Des explications scientifiques ?
« Le secteur de l'Iroise de la Pointe du Raz à Ouessant semble moins affecté par la dégringolade, dit Gilles Bernard. C'est là que l'on pêche les plus gros bars. Or, c'est sur les jeunes classes d'âge que la baisse est sensible. Cela pourrait donc être lié à la qualité des eaux. En Iroise, il y a beaucoup de brassage ». Des problèmes de pollution, de température de l'eau ? « Nous n'avons pas de réponses. Nous avons demandé à Ifremer une étude sérieuse qui intègre tous les paramètres. On remarque par exemple que l'espèce est aujourd'hui plus présente en Mer du Nord, sans doute à cause du réchauffement des eaux ». Dans leur quête d'explication, les pêcheurs pensent aussi aux perturbations des sonars puissants des bolincheurs. Gilles Bernard ose une autre explication : des stocks sinistrés par une pression de pêche trop forte.

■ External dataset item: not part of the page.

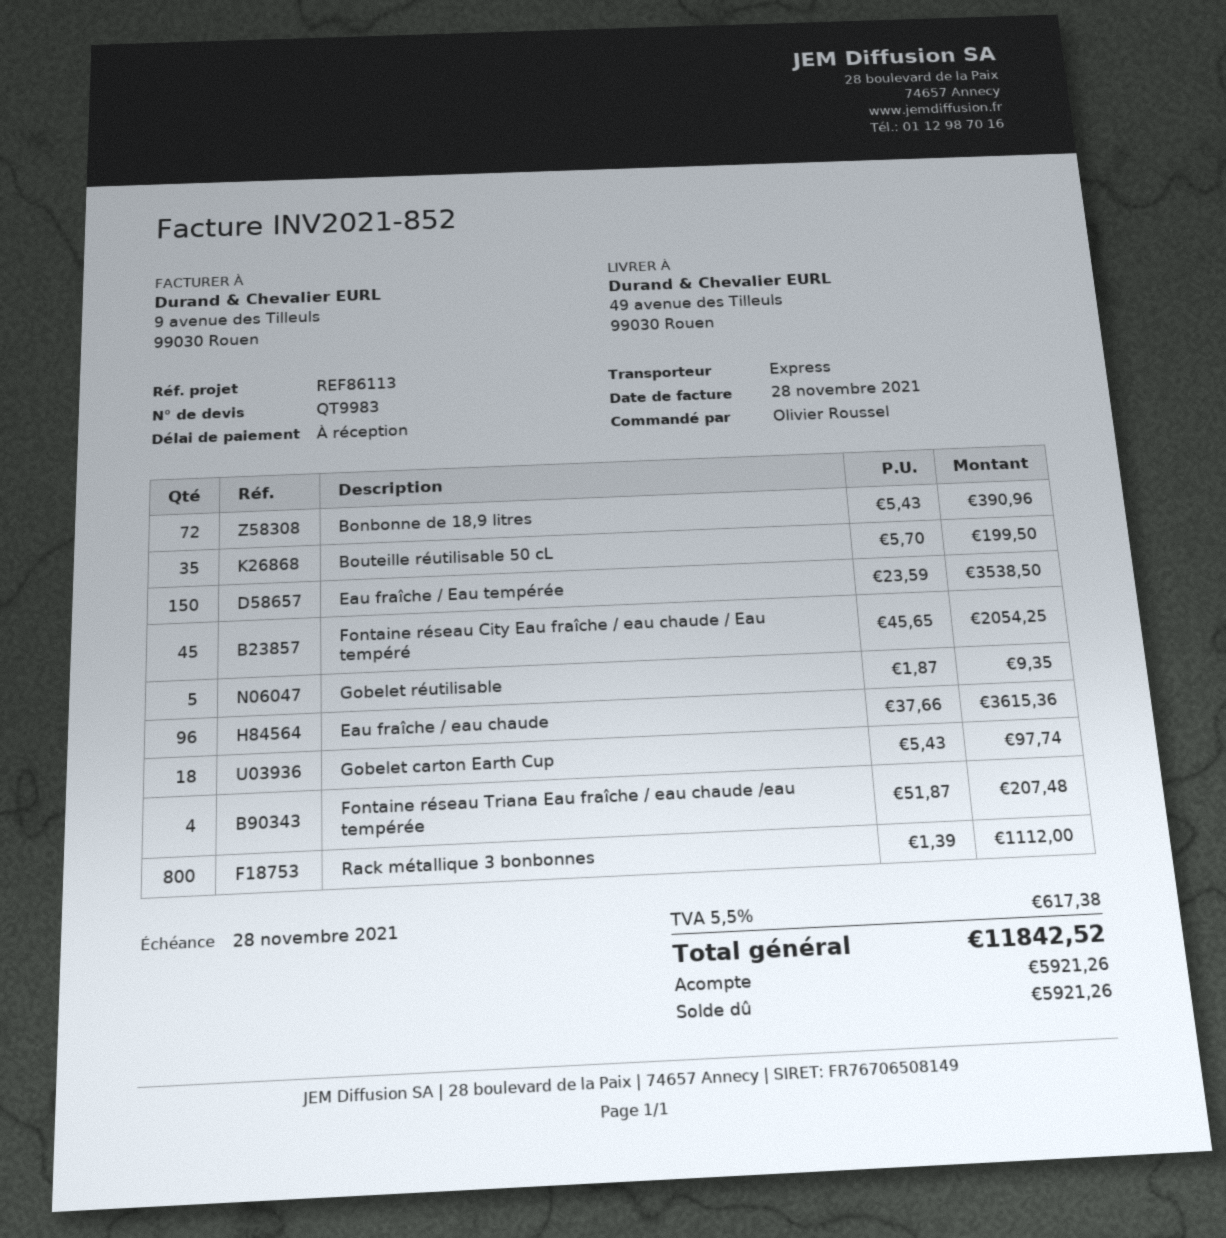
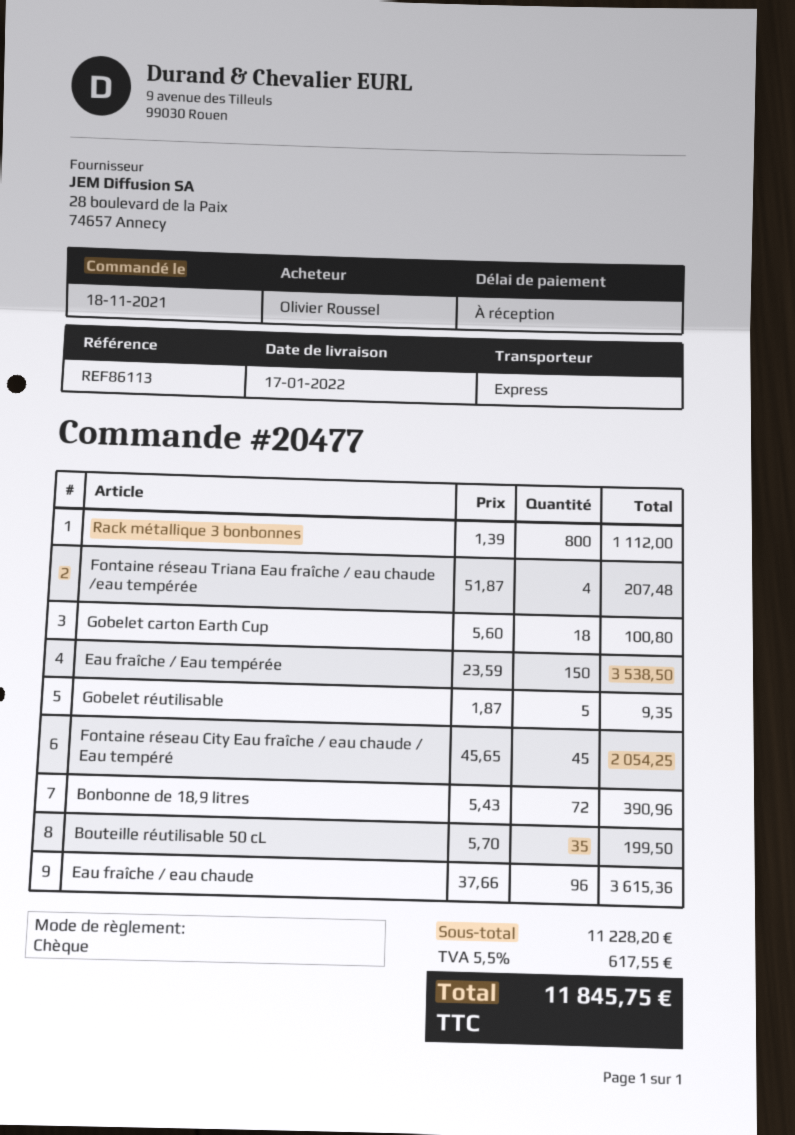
Gobelet carton Earth Cup: 18 x 5.43 = 97.74 -> 18 x 5.60 = 100.80
tax: 5.5% = 617.38 -> 5.5% = 617.55
total: 11842.52 -> 11845.75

Globalement, les prélèvements continuent à augmenter de 10 % chaque année. « Dans ce cas, la dégradation aurait été dans un premier temps masquée par la pression de pêche, jusqu'au moment où le stock a lâché, explique Gilles Bernard. Ce fut le cas pour la daurade rose dans les années 1970. Elle a disparu en deux ans. On n'a plus vu une daurade sur le port d'Audierne jusqu'au début des années 1990. Jusqu'alors, on avait l'impression que le stock allait bien en se basant sur les apports ».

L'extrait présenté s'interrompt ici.